商店会が主催する歌謡ショーが毎年、町の公民館で開かれた。

買い上げ額に応じてポイント券のようなものが客に渡され、一定額に達すると、御1名様、歌謡ショーにご招待というわけだ。

どんな歌手が来たのか、今ではほとんど忘れてしまったが、西郷輝彦と北原健二だけは覚えている。


生で見る西郷輝彦はスラリと足が長くてほんとうにカッコよかった。

舞台のソデ近くで見ていた私と西郷輝彦の視線がピタリと合い、5秒ほどだったろうか私を見つめたまま西郷輝彦が歌い続けた時があった。
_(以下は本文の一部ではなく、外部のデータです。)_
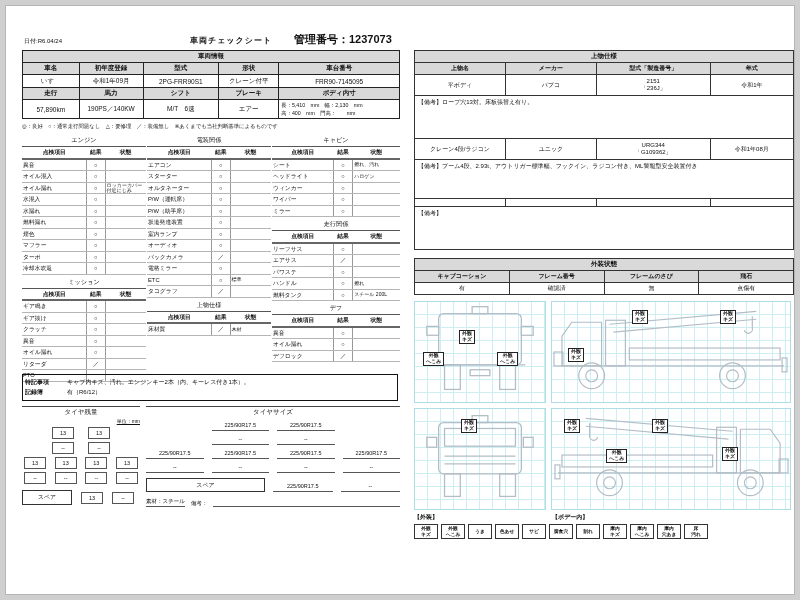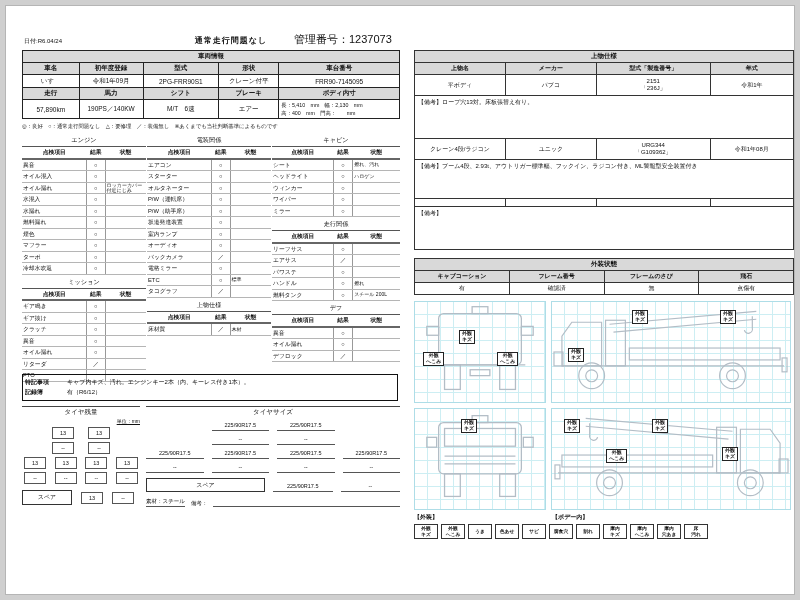--- a/index.html
+++ b/index.html
@@ -85,7 +85,7 @@
 <div class="page">
 
   <div class="hdr-date">日付:R6.04/24</div>
-  <div class="hdr-title">通常走行問題なし</div>
+  <div class="hdr-title">車両チェックシート</div>
   <div class="hdr-ctrl">管理番号：1237073</div>
 
   <div class="vinfo">

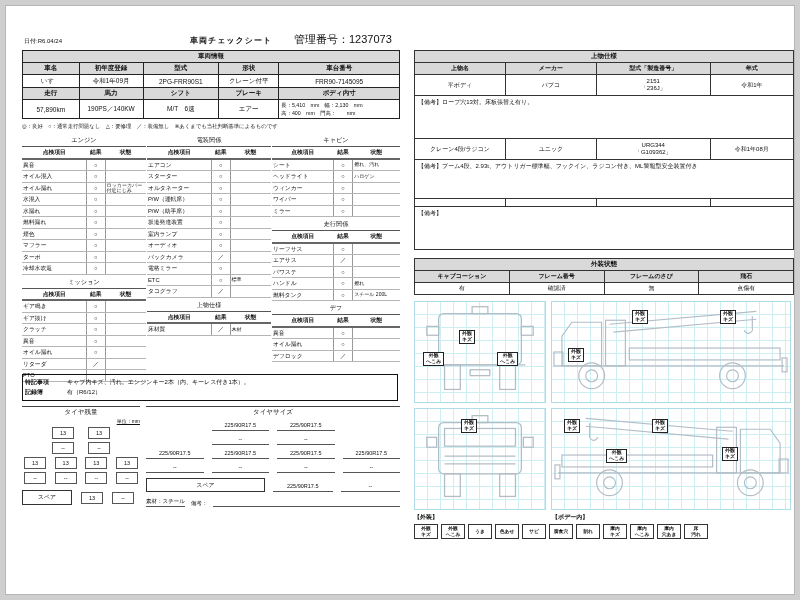--- a/index.html
+++ b/index.html
@@ -8,7 +8,7 @@
   
   .hdr-date{position:absolute;left:18px;top:31px;font-size:6px}
   .hdr-title{position:absolute;left:150px;top:29px;width:150px;text-align:center;font-size:8px;font-weight:bold;letter-spacing:1px}
-  .hdr-ctrl{position:absolute;left:288px;top:26px;font-size:11px;font-weight:normal}
+  .hdr-ctrl{position:absolute;left:288px;top:26px;font-size:11px;font-weight:bold}
 
   
   .vinfo{position:absolute;left:16px;top:44px;width:378px}

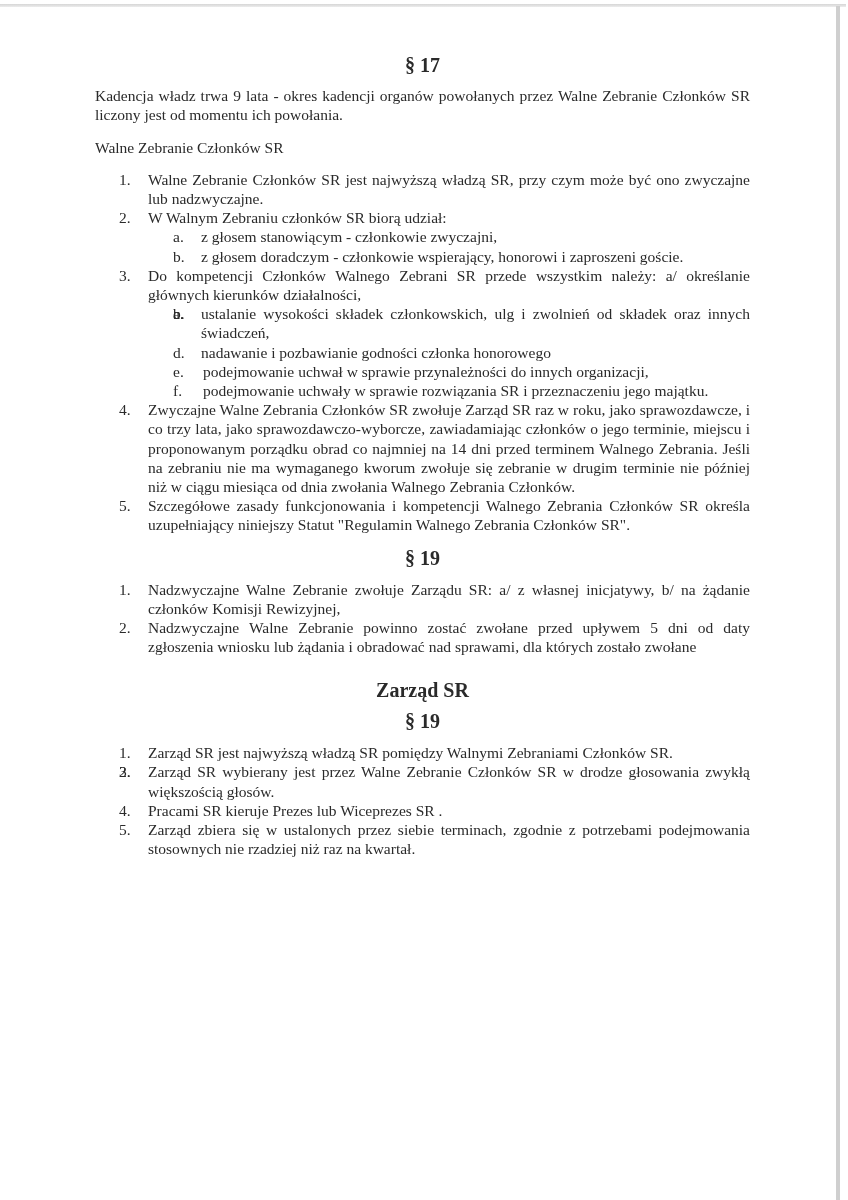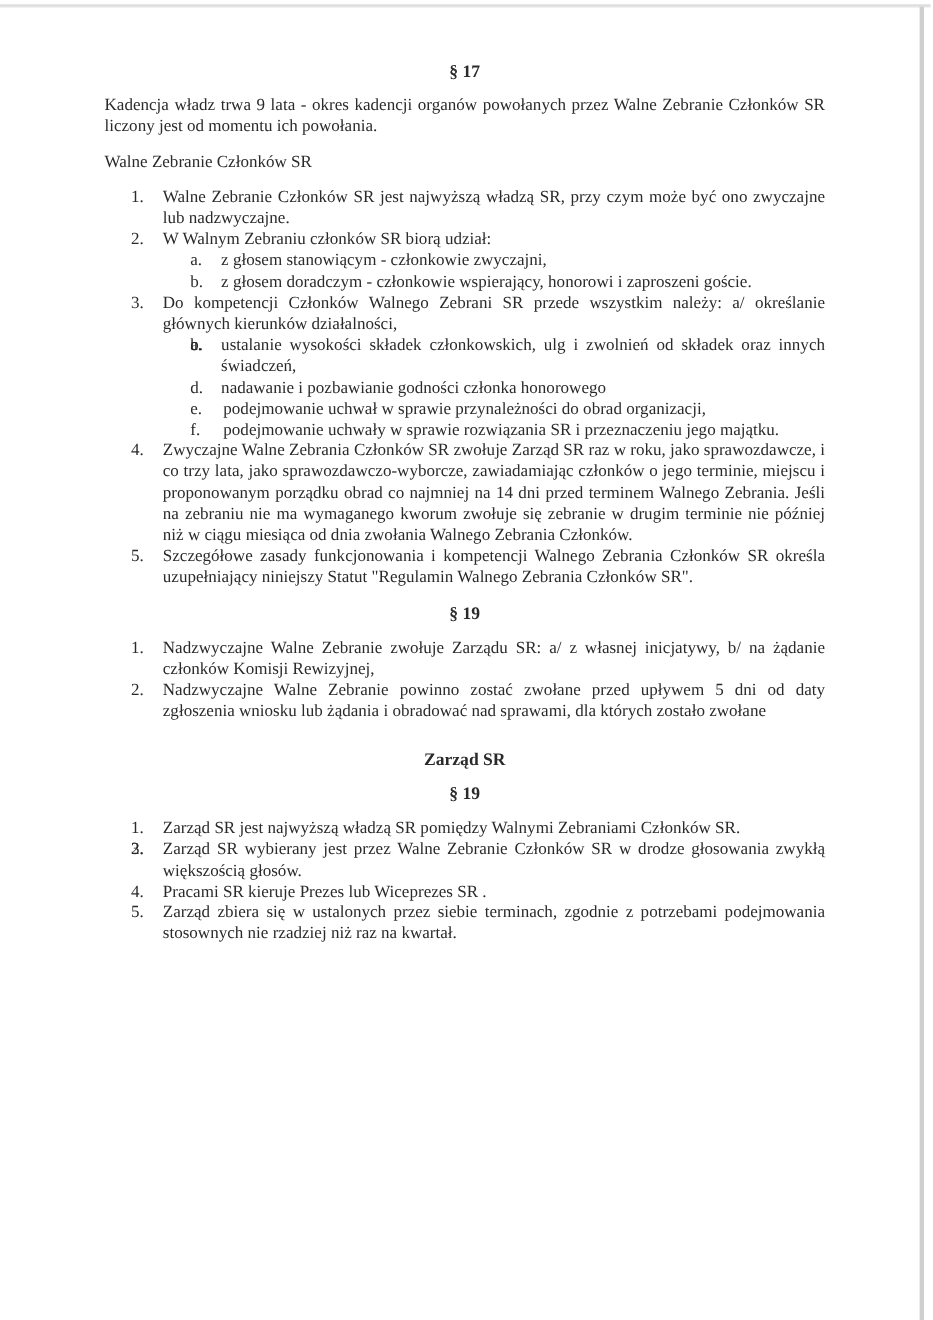--- a/index.html
+++ b/index.html
@@ -10,7 +10,7 @@
   .right-edge { position: absolute; left: 836px; top: 6px; width: 4px; height: 1194px;
                 background: #cfcfcf; }
   .page { position: absolute; left: 95px; top: 56px; width: 655px; font-size: 15.5px; line-height: 19.2px; }
-  .heading { text-align: center; font-weight: bold; font-size: 16px; margin: 0; }
+  .heading { text-align: center; font-weight: bold; font-size: 20px; margin: 0; }
   .p { margin: 0; text-align: justify; }
   ol { margin: 0; padding: 0; list-style: none; }
   .item { position: relative; padding-left: 53px; text-align: justify; }

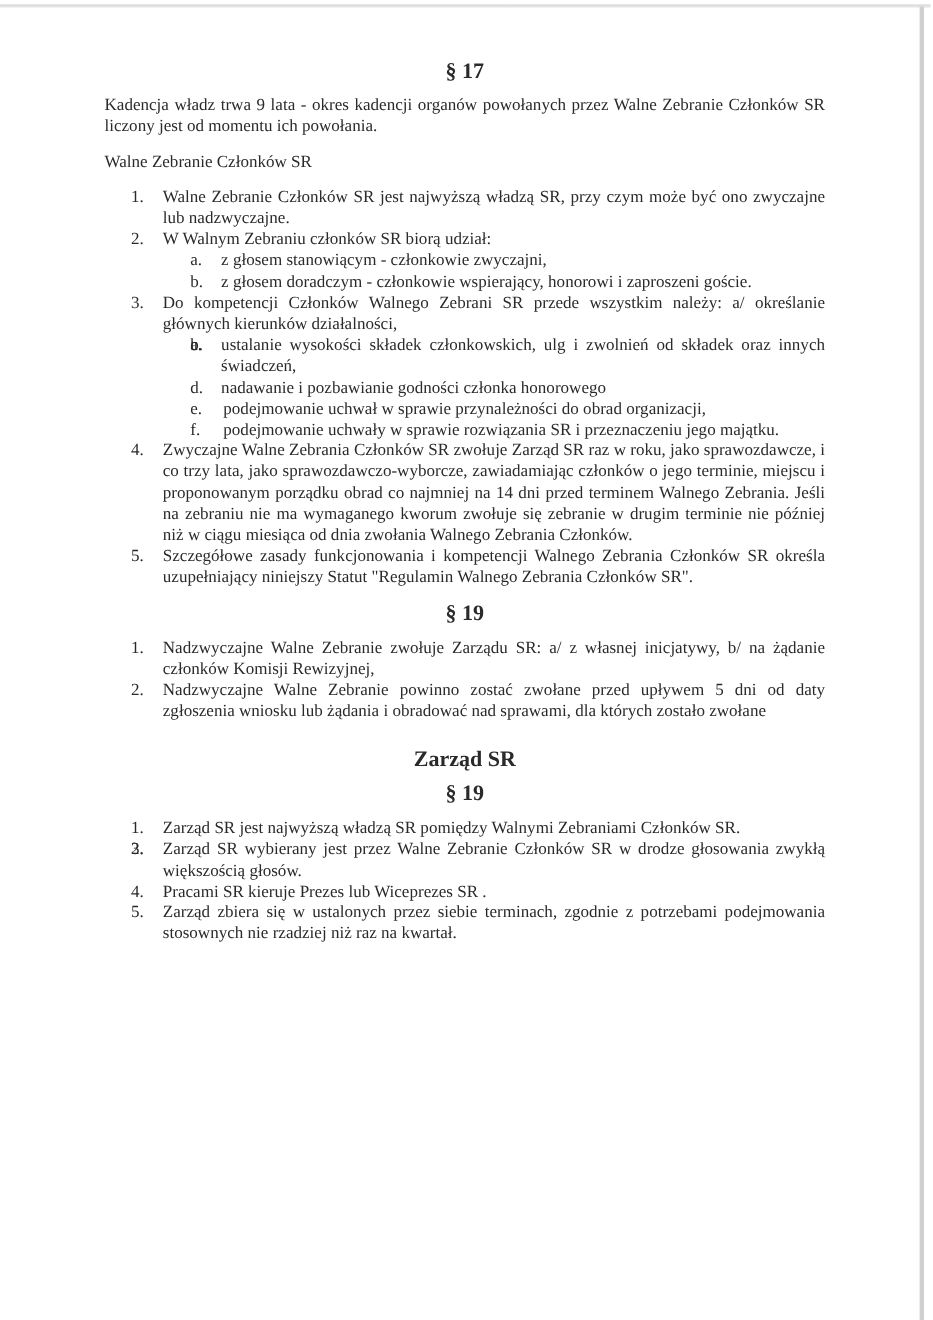--- a/index.html
+++ b/index.html
@@ -68,7 +68,7 @@
     </li>
     <li class="sub wide">
       <span class="num">e.</span>
-      <span>podejmowanie uchwał w sprawie przynależności do obrad organizacji,</span>
+      <span>podejmowanie uchwał w sprawie przynależności do innych organizacji,</span>
     </li>
     <li class="sub wide">
       <span class="num">f.</span>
田舎の少年に何を思ったのか知らないが、スターに見つめられてクラクラする思いだった。


北原健二は最悪だった。

歌謡ショーが始まり、何か変な雰囲気がただよっていることを子供の私も感じ出した時、突然、歌をやめた北原健二が

「ピアノもないところで歌えるか!」

そう捨てゼリフを吐いて舞台から引っ込んでしまったのだ。

若い人はその名前を知らないだろうが、鼻にかかった声が人気で二三のヒット曲を出したことがあった。

どうなだめられたのか、その後再び舞台に戻りショーは続けられたが、実に白けた思いがした。

5年ほど前、新聞の片隅に北原健二の死亡記事が載っていて、その気分の悪いショーを思い出した。